Прокламацию Исполнительного комитета, написанную Тихомировым, отпечатали в тайной типографии, и эти листки в немалом количестве были расклеены и разбросаны по городу. Однако у горожан эти призывы не вызвали вспышку энтузиазма, а власти лишь активизировали поиски оставшихся на свободе революционеров-террористов и их типографии.
Члена Исполнительного комитета и работника подпольной типографии Григория Исаева арестовали 1 апреля на улице. Чтобы узнать, где он живет, для его опознания вызывали дворников со всего города. Заодно призвали всех добровольцев. Это шествие любопытствующих поглазеть на государственного преступника надоело Исаеву; его поставили на стул и держали так несколько часов. И когда к нему приблизился почтенный купец, Исаев горячо приветствовал его, как старого знакомого:
– А, здравствуйте, здравствуйте! Как поживаете?
Купец остолбенел, а злоумышленник продолжал:
– Не помните ли, как я книги-то запрещенные приносил к вам прятать, забыли?!
Исаев не выдал квартиры, где он жил и где оставались еще кое-какие партийные документы. Но и без того в ближайшие недели охранка арестовала многих из тех, кто прямо или косвенно был причастен к покушению на царя. Наиболее подробные показания дал Рысаков. Он готов был погубить десятки своих бывших товарищей, лишь бы продлить свою жизнь.
…В день убийства императора Андрей Желябов находился в Доме предварительного заключения. Узнав об этом событии, а также об аресте Николая Рысакова, он 2 марта написал на имя прокурора Петербургской судебной палаты заявление:
«Если новый государь, получив скипетр из рук революции, намерен держаться в отношении цареубийц старой системы; если Рысакова намерены казнить, было бы вопиющей несправедливостью сохранить жизнь мне, многократно покушавшемуся на жизнь Александра II и не принявшему физического участия в умерщвлении его лишь по глупой случайности. Я требую приобщения себя к делу 1 марта и, если нужно, сделаю уличающие меня разоблачения. Прошу дать ход моему заявлению.

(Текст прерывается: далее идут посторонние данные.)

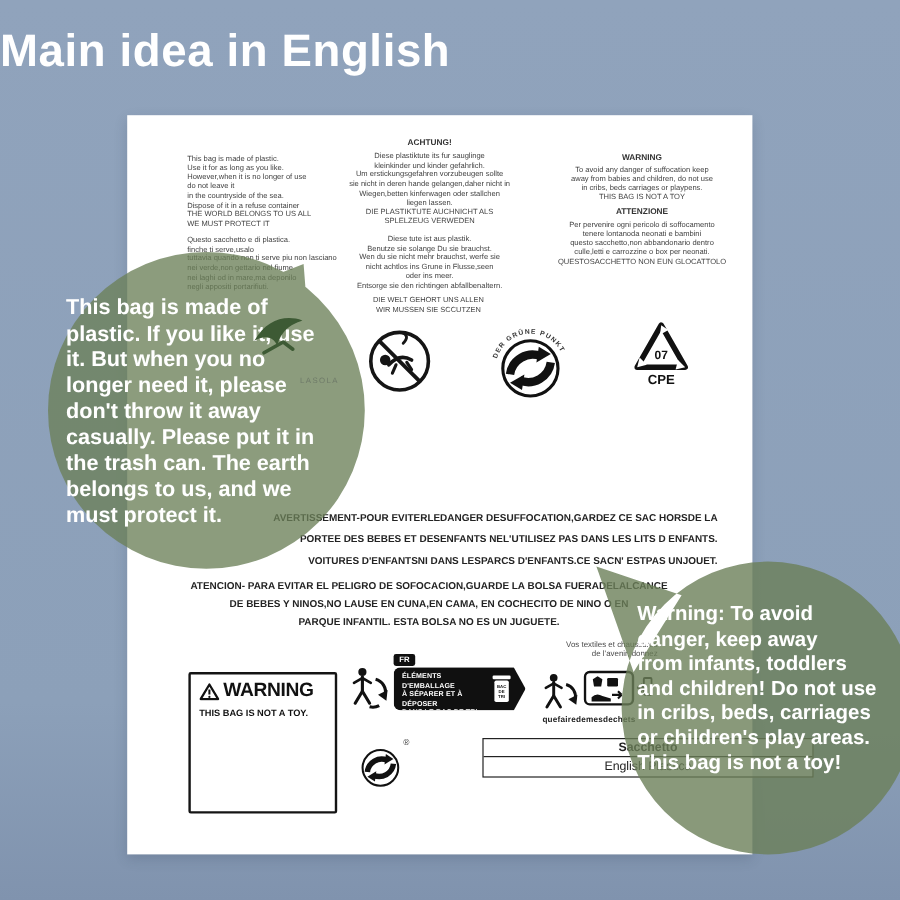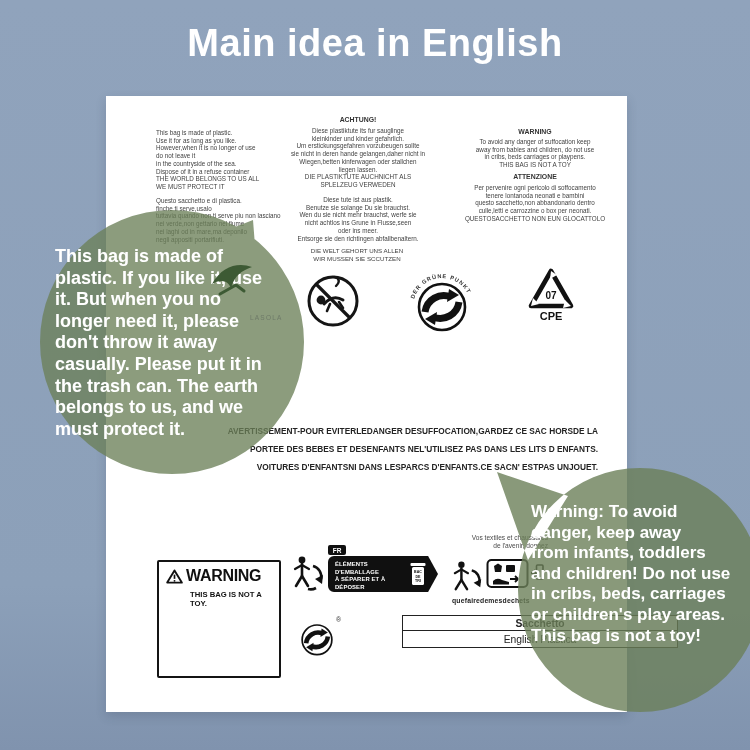--- a/index.html
+++ b/index.html
@@ -1,35 +1,35 @@
 <!DOCTYPE html>
 <html><head>
 <meta charset="utf-8">
 <style>
   html,body{margin:0;padding:0;width:750px;height:750px;overflow:hidden;background:#8CA0B9;}
   .stage{position:relative;width:750px;height:750px;background:linear-gradient(180deg,#90A3BC 0%,#8CA0B9 78%,#8093AE 100%);font-family:"Liberation Sans",sans-serif;}
   .abs{position:absolute;}
   .pre{white-space:pre-line;}
   .ctr{text-align:center;}
   .rgt{text-align:right;}
-  .title{width:750px;text-align:center;top:22px;left:0;font-size:38px;font-weight:800;color:#ffffff;letter-spacing:.5px;z-index:2;margin:0;}
+  .title{width:750px;top:22px;left:0;font-size:38px;font-weight:800;color:#ffffff;letter-spacing:.5px;z-index:2;margin:0;}
   .doc{left:106px;top:96px;width:521px;height:616px;background:#ffffff;box-shadow:0 4px 10px rgba(40,50,70,.18);z-index:1;}
   .doc-t{font-size:6.3px;line-height:7.7px;color:#3f3f3f;}
   .doc-h{font-size:6.9px;font-weight:700;color:#333;}
   .warn-line{font-size:8.3px;font-weight:700;color:#232323;}
   .bubble-text{color:#ffffff;font-weight:700;z-index:3;text-shadow:0 0 1px rgba(255,255,255,.15);}
   .bubble{z-index:3;}
   .over{z-index:4;}
   .emb-box{background:#101010;border-radius:6px 3px 3px 6px;clip-path:polygon(0 0,91% 0,100% 50%,91% 100%,0 100%);}
   .emb-text{color:#fff;font-size:5.9px;line-height:7.6px;font-weight:700;letter-spacing:.1px;}
   .fr-tag{background:#101010;color:#fff;font-size:6.5px;font-weight:700;display:flex;align-items:center;justify-content:center;border-radius:2px;}
   .wbox{border:2.5px solid #141414;border-radius:2px;background:#fff;padding:5px 7px;box-sizing:border-box;}
   .wbox-h{font-size:16px;font-weight:900;color:#111;letter-spacing:-.3px;display:flex;align-items:center;gap:3px;}
   .wbox-b{font-size:7.7px;line-height:9.4px;font-weight:700;color:#111;margin-top:3px;}
-  .wbox-f{font-size:7.7px;font-weight:700;color:#111;margin-top:5px;margin-left:24px;}
+  .wbox-f{font-size:7.7px;font-weight:700;color:#111;margin-top:5px;}
   .tbl{border:1.6px solid #222;box-sizing:border-box;background:rgba(255,255,255,.6);}
   .tbl-row{border-bottom:1.2px solid #222;height:14px;display:flex;align-items:center;justify-content:center;font-size:10.3px;color:#222;}
   .tbl-row:last-child{border-bottom:none;height:16px;}
   .tbl-row.b{font-weight:700;}
   .micro{font-size:6.6px;line-height:7.6px;color:#4a4a4a;}
   .quefaire{font-size:6.8px;font-weight:700;color:#222;letter-spacing:.2px;}
   .lasola{font-size:6.5px;color:#6e7a68;letter-spacing:1.2px;}
 </style>
 </head>
 <body>
@@ -112,20 +112,23 @@
     <svg class="abs" style="left:419px;top:170px;" width="52" height="58" viewBox="0 0 52 58">
       <path d="M26,5 L46,40 H6 Z" fill="none" stroke="#111" stroke-width="4.6" stroke-linejoin="round"></path>
       <path d="M26,5 l6,4 -7,4 z M46,40 l-8,2 2,-8 z M6,40 l2,-8 6,6 z" fill="#ffffff"></path>
       <text x="26" y="33" text-anchor="middle" font-size="10" font-weight="700" fill="#111" font-family="Liberation Sans,sans-serif">07</text>
       <text x="26" y="54" text-anchor="middle" font-size="11" font-weight="700" fill="#111" font-family="Liberation Sans,sans-serif">CPE</text>
     </svg>
 
     <div class="abs pre ctr warn-line" style="left:37px;top:326px;width:455px;line-height:18px;text-align:right;">AVERTISSEMENT-POUR EVITERLEDANGER DESUFFOCATION,GARDEZ CE  SAC HORSDE LA
 PORTEE DES BEBES ET DESENFANTS NEL'UTILISEZ PAS DANS LES LITS D ENFANTS.
 VOITURES D'ENFANTSNI DANS LESPARCS D'ENFANTS.CE SACN' ESTPAS UNJOUET.</div>
+    <div class="abs pre ctr warn-line" style="left:24px;top:385px;width:455px;line-height:15px;">ATENCION- PARA EVITAR EL   PELIGRO  DE SOFOCACION,GUARDE LA BOLSA FUERADELALCANCE
+DE BEBES Y NINOS,NO LAUSE EN CUNA,EN CAMA, EN COCHECITO DE NINO O EN
+PARQUE INFANTIL.   ESTA BOLSA NO ES UN JUGUETE.</div>
 
     <div class="abs pre rgt micro" style="left:330px;top:438px;width:112px;">Vos textiles et chaussures
 de l'avenir, donnez</div>
 
     <svg class="abs" style="left:186px;top:458px;" width="34" height="38" viewBox="0 0 34 38">
       <circle cx="10" cy="6" r="3.4" fill="#111"></circle>
       <path d="M10,10 V22" stroke="#111" stroke-width="2.6" stroke-linecap="round"></path>
       <path d="M3,15 l7,-4 7,4" fill="none" stroke="#111" stroke-width="2.2" stroke-linecap="round"></path>
       <path d="M10,22 L4,32 M10,22 L16,32" stroke="#111" stroke-width="2.6" stroke-linecap="round"></path>
       <path d="M21,12 a11,11 0 0 1 8,13" fill="none" stroke="#111" stroke-width="2.6"></path>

Р.S. Меня беспокоит опасение, что правительство поставит внешнюю законность выше внутренней справедливости, украся корону нового монарха трупом юного героя лишь по недостатку формальных улик против меня, ветерана революции. Я протестую против такого исхода всеми силами души моей и требую для себя справедливости. Только трусостью правительства можно было бы объяснить одну виселицу, а не две.
На то время у полиции не было улик о причастности его к покушению на царя. 3 марта Перовская и Тырков на Невском купили газету с новым правительственным сообщением. В нем говорилось, что ранее арестованный Желябов признал себя организатором убийства царя.
Узнав о его заявлении, Перовская (они любили друг друга) была ошеломлена. Тырков в недоумении спросил ее:
– Зачем он это сделал?
– Верно, так нужно было, – тихо ответила она.
Судя по всему, Желябов брал всю вину на себя в надежде, что тем самым, возможно, избавит от смерти Рысакова и направит полицию на ложный след. (Он не знал, что виселиц будет не две, а больше. Не догадывался и о том, что тот, кого он назвал «юным героем», таковым вовсе не являлся, став предателем.) ему все равно грозило суровое наказание, и в таком случае, не лучше ли посмертная слава тираноборца, чем заурядного террориста? Но главное – он написал правду.
Товарищи уговаривали Перовскую покинуть Петербург хотя бы на время. Но она решила во что бы то ни стало освободить Желябова, надеясь организовать нападение на конвой или взорвать бомбу в здании Окружного суда во время заседания… Ее несбыточные нелепые проекты показывали, насколько потрясли ее признания возлюбленного.
В Петербурге начались массовые обыски и аресты. Порой в Дом предварительного заключения отвозили даже тех из революционеров, на которых в полиции не могло быть никаких компрометирующих материалов. В частности, полицейские ворвались в квартиру члена Исполнительного комитета Николая Саблина, хранившего взрывчатку. Он попытался отстреливаться и застрелился. По-видимому, опасался, что на допросах может, не выдержав давления и мучений, выдать кого-нибудь из товарищей.